_GOAL OF THE EXERCISE_.
Retype, please, the listing from its opening line through the line that contains "tax: 354.20 -> 337.96", both included, without the pictures.

_EXTRACTED DATA_.
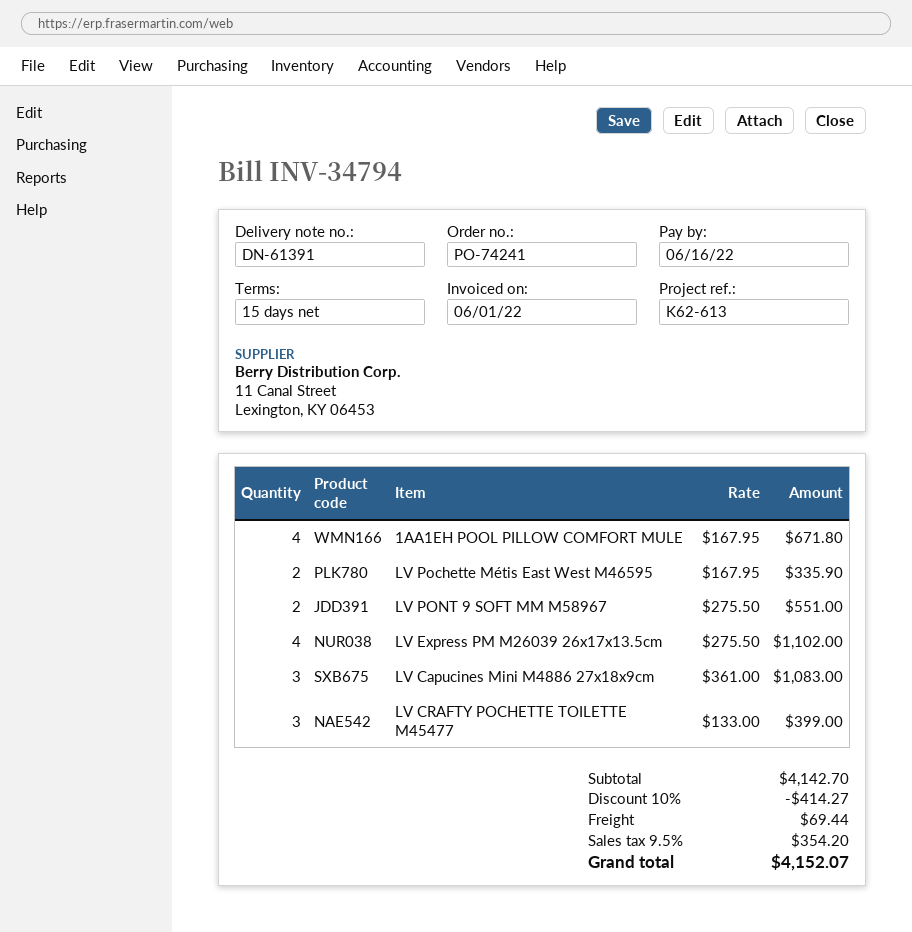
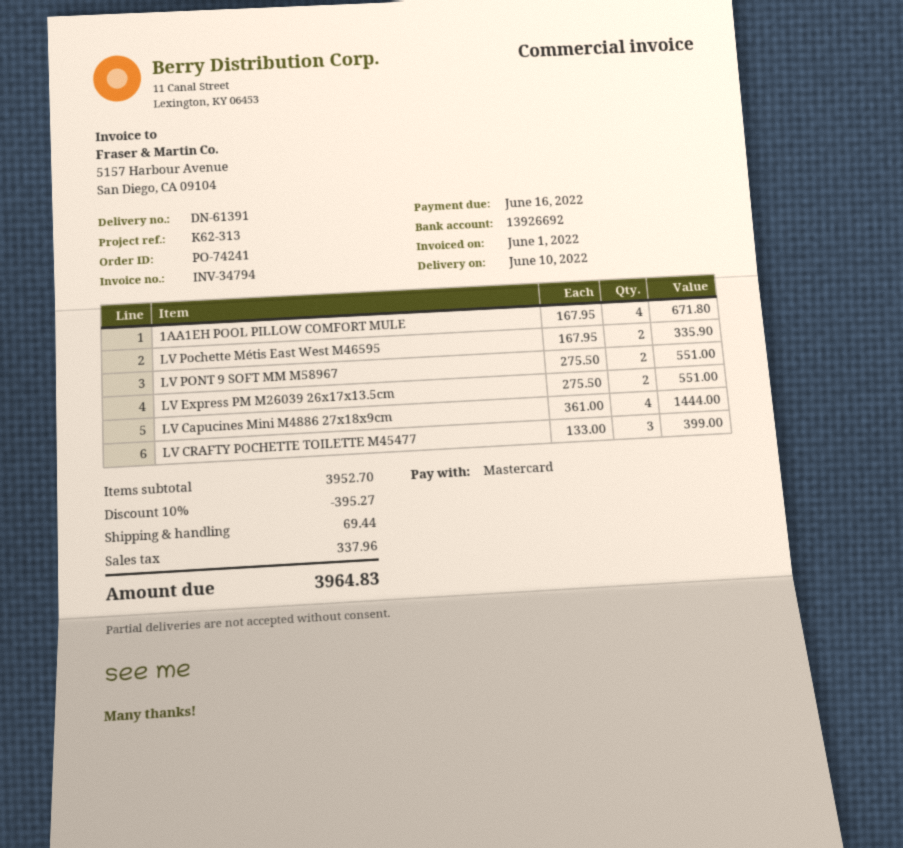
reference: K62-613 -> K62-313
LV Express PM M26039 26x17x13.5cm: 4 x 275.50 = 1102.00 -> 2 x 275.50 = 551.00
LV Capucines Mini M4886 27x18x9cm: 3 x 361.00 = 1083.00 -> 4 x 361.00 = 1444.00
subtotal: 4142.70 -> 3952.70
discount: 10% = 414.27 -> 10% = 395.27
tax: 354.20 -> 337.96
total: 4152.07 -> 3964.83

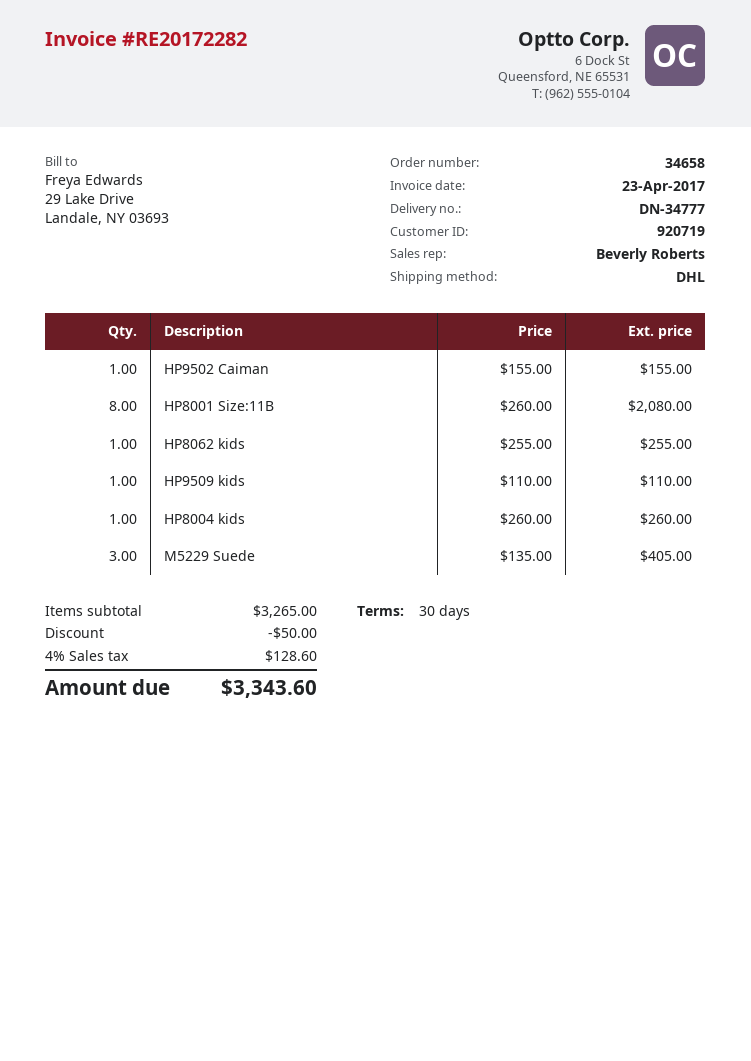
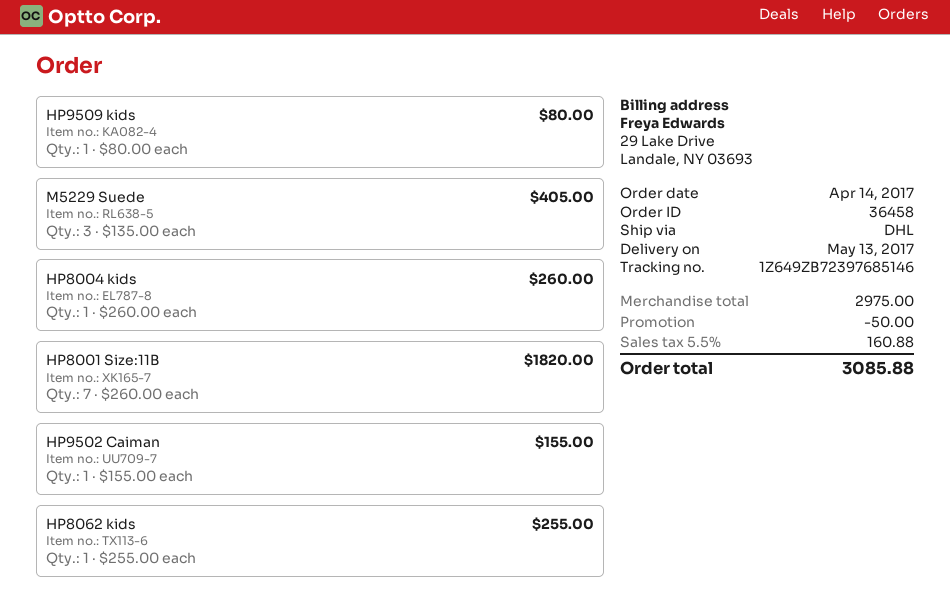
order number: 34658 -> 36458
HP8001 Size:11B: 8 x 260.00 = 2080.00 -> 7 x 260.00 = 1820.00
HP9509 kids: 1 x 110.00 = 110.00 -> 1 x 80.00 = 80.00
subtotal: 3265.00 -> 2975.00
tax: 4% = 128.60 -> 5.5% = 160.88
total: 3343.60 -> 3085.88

_TASK OUTPUT_.
reference: K62-613 -> K62-313
LV Express PM M26039 26x17x13.5cm: 4 x 275.50 = 1102.00 -> 2 x 275.50 = 551.00
LV Capucines Mini M4886 27x18x9cm: 3 x 361.00 = 1083.00 -> 4 x 361.00 = 1444.00
subtotal: 4142.70 -> 3952.70
discount: 10% = 414.27 -> 10% = 395.27
tax: 354.20 -> 337.96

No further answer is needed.